Since I did the test last year, not even one game from this season was predicted. RPM only had 3 years of data then. RAPM had 16 years of data. I found out in-sample was not an issue for BPM in 2001-16 so all games were predicted for BPM.
Prediction Target: 1984/85-2015/2016 - 38658 games (Regular and Playoff)
Source Data: 1983/84-2014/2015 (Regular: Playoff games were excluded after finding out the undesirable punishment effect in metric scores for players that take part in post-season games because of high intensity)
Tested Metrics: All popular advanced public metrics - RPM (2627 games were predicted - 2 years), RAPM (19345 games were predicted - 15 years), BPM, WS and PER. As for WP it was dropped very quickly because of very subpar performance. On top of those; MPG + USG + 2 different non-empirical simple linear boxscore metrics were included.
Retrodiction Method: Each game was predicted by calculating previous year's per-possesion or per-minute metric score depending on the metrics' formula and regular season average in the previous year for players that take part in the game. Then each team assigned a Total Metric Score by using the actual minutes or possessions and thus winner was predicted. On 2-6 rare occasions where the metric scores were equal to each other home team claimed winner because of the factor of HCA. Players below 250 MP in the previous year and rookies were assigned average values. Then each game's unique roster turnover rate was calculated depending on the new founding of teams, signings, trades, rookies etc and most importantly their in-game minutes for that particular game. E.g: 90% RT minutes from team A and 80% RT minutes from team B makes the game's turnover score 85%. For those that curious there were only 6 games where the roster turnover was 100%. It means both teams had 100% roster turnover and all minutes came from completely new players for those teams. Average roster turnover rate for games was around 33%.
PA/RT: Prediction Accuracy / Roster Turnover Graph.

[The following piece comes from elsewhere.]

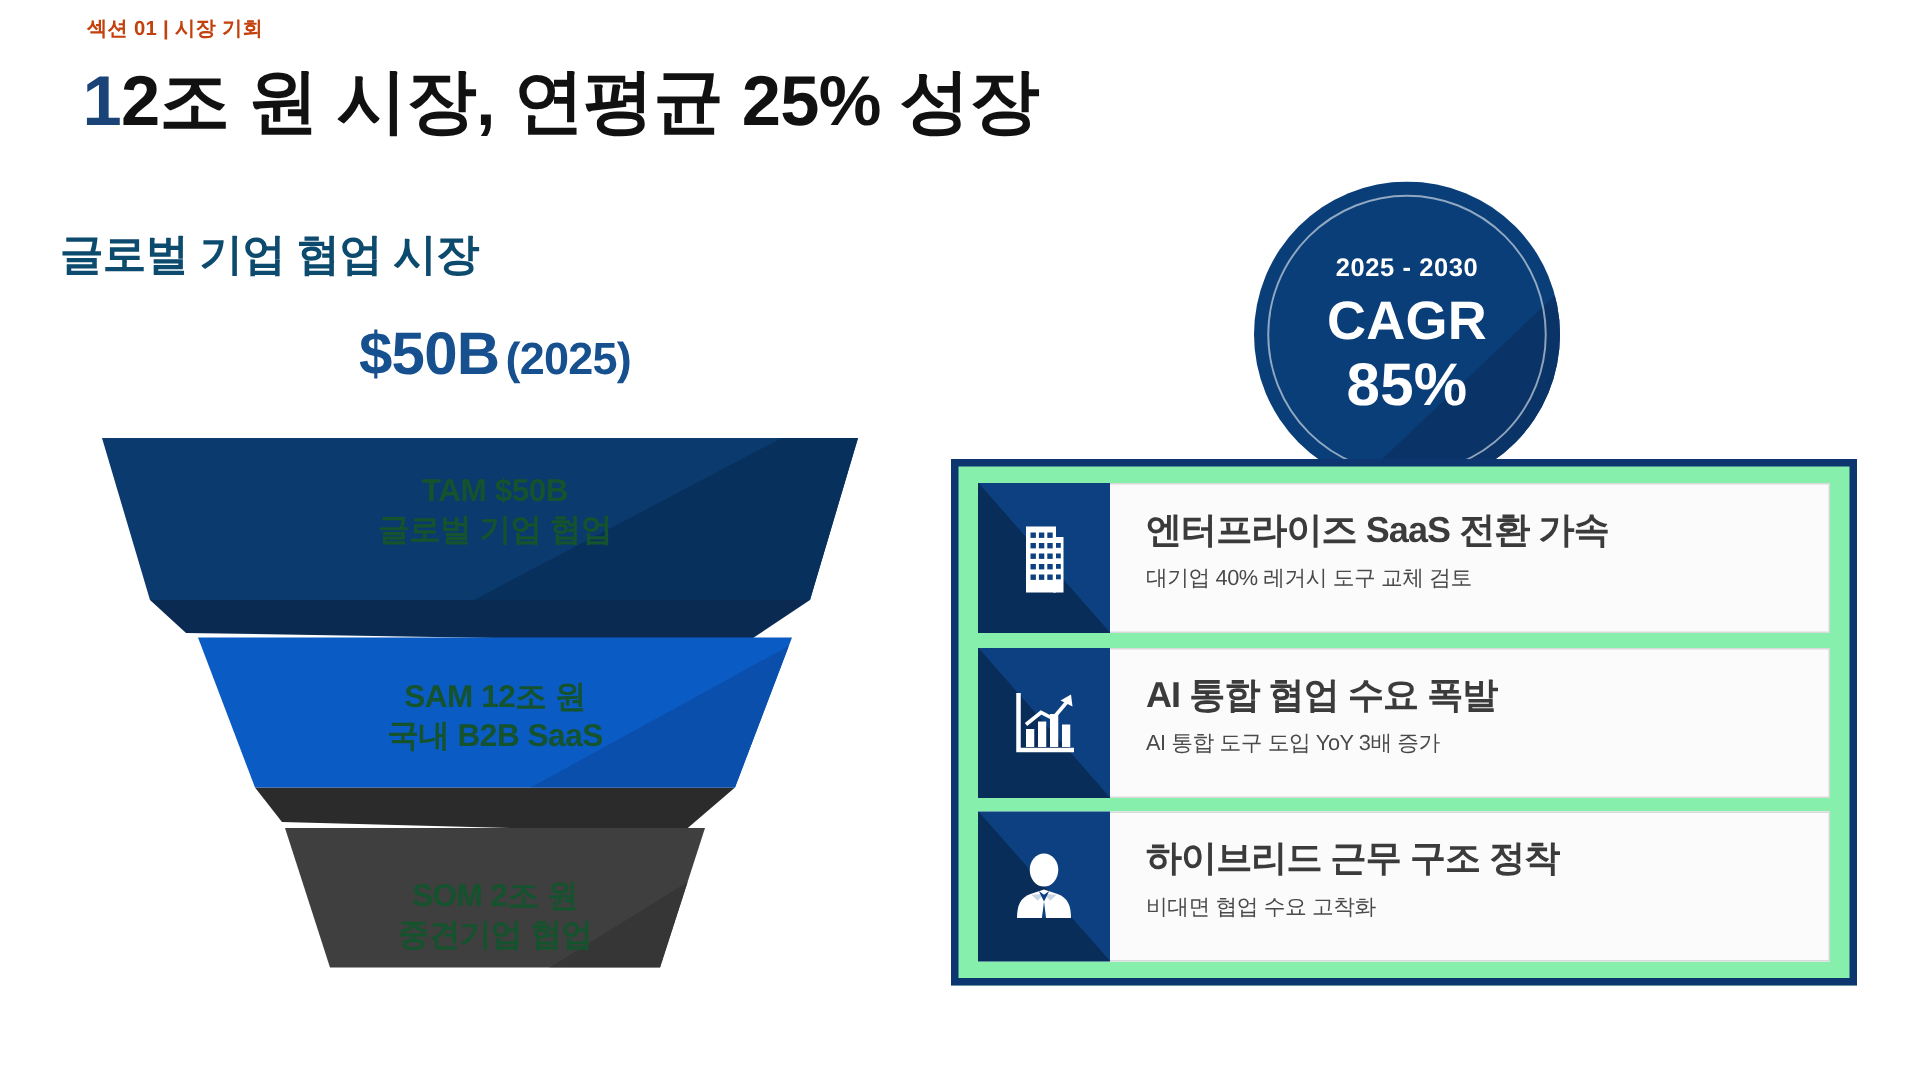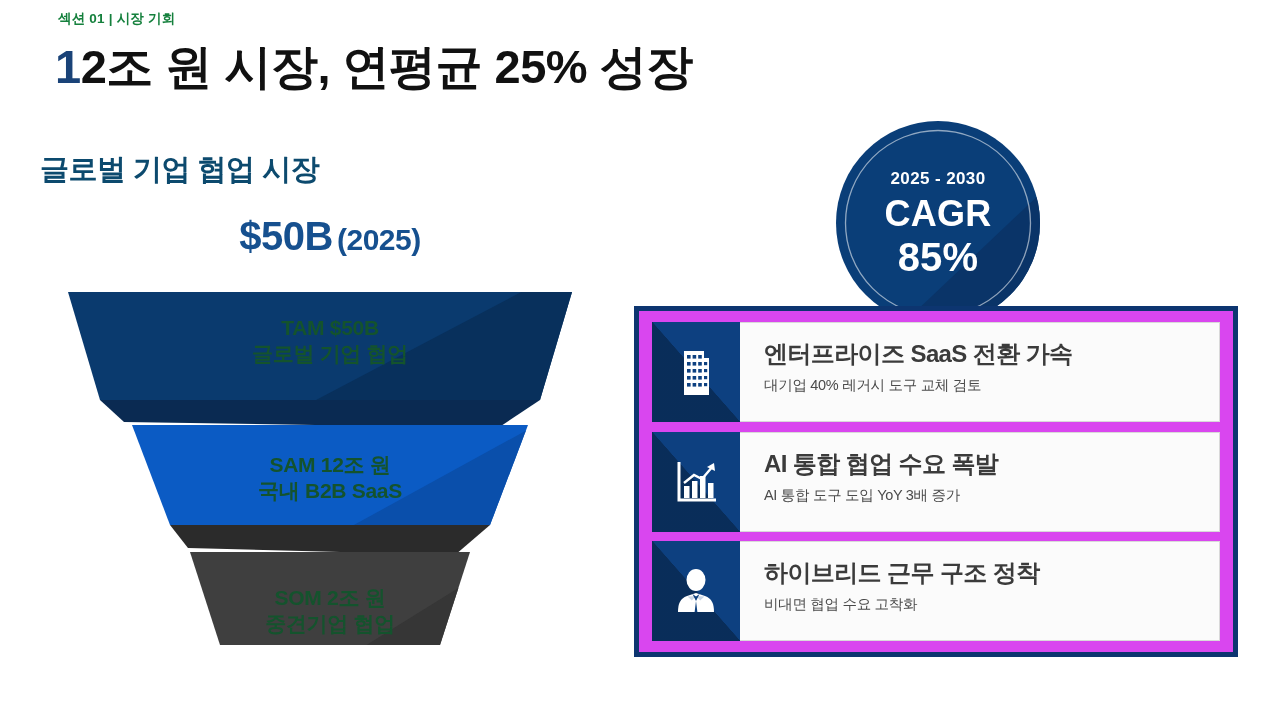"섹션 01 | 시장 기회" #eyebrow { color: #15803d -> #c2410c }
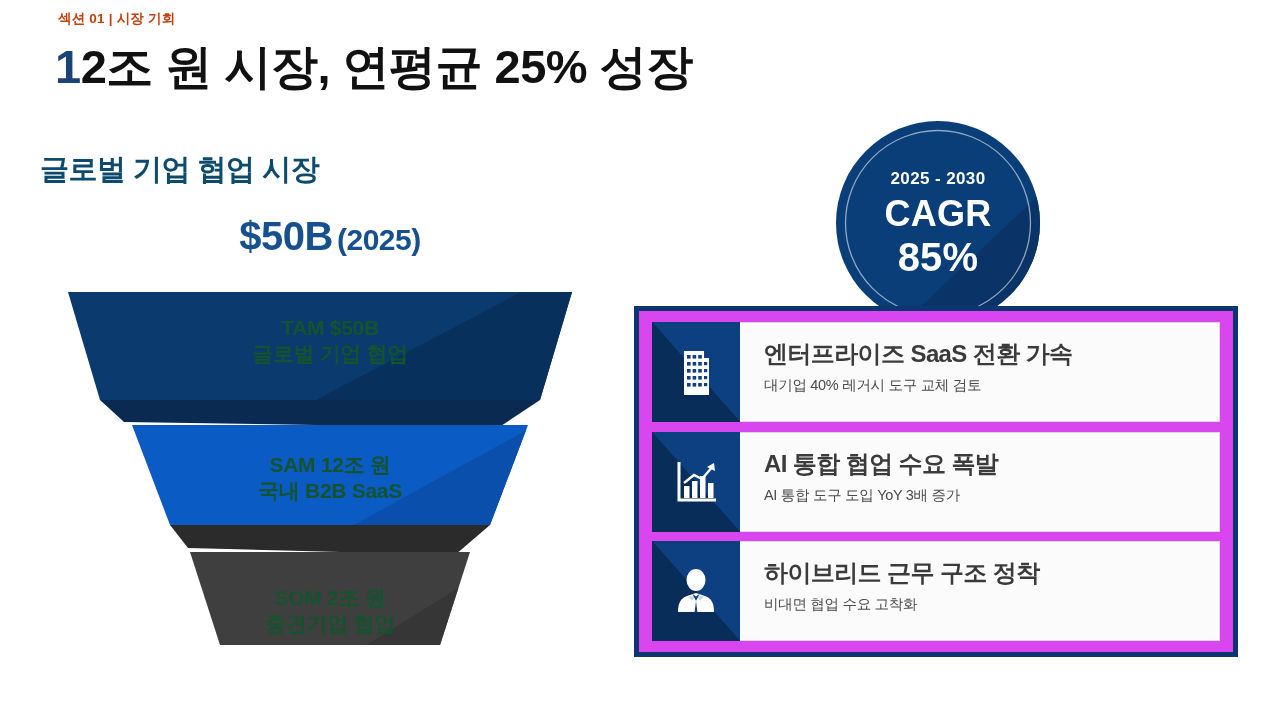"엔터프라이즈 SaaS 전환 가속" #cards-panel { background: #d946ef -> #86efac }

Y axis: Prediction Accuracy
X axis: Roster Turnover.
In-Parentheses: Game Count. Full means the complete data (38658 games or 19345 games for RAPM comparisons and 2627 games for RPM comparisons). Half and quarter are obvious. % percentage numbers represent Roster Turnover Rate. Top 500-400-300 etc. means games with the most roster turnover rate. There has been lots of ties for roster turnover positions between the games so in those cases all of them were included. That's why half or quarter or top 300 200 etc. may actually represent a bit bigger numbers.
As promised;
RPM. RPM comparison became problematic because of the sample problem. I couldn't go to high roster turnover rates because the sample became very small and randomness took part. Still the graph pretty much shows the obvious trend and since RPM and BPM follows an extremly similar path it can be concluded RPM suffers the same consequences. If I could go to higher roster turnover rates both metrics would suffer and MPG would prevail.
RPM-BPM following extremly similar path when it's limited to RPM data size for comparison.
And BPM-MPG on the whole data (38658 games) once again.
PER, WS, USG and simple linear box-score metrics will come later.
Shortly, PER is a bit better. WS is worse. Simple linear box-score metrics do shine but still it's not enough.
As for Usage, I included it because once Kevin Pelton said something along the lines of Player Usage Rate translates to other teams and scenerios very well and that's why PER was closing the gap between BPM when the roster turnover rate became greater. It couldn't be more wrong. Usage was a lot worse than other metrics at any roster turnover rate.
Edit:For those that are curious, blends made it worse. In the best case scenerio, you could only get marginal improvements if you optimize for ONLY 1 RT LEVEL by sacricing the trend, graph and pretty much everything. That marginal improvement for an exact roster turnover rate is completely artificial. Blends do suffer overfitting a lot. But I see some still confuse this with predicting next year's team wins which is a completely different thing where RPM is directly and BPM is indirectly optimized for it.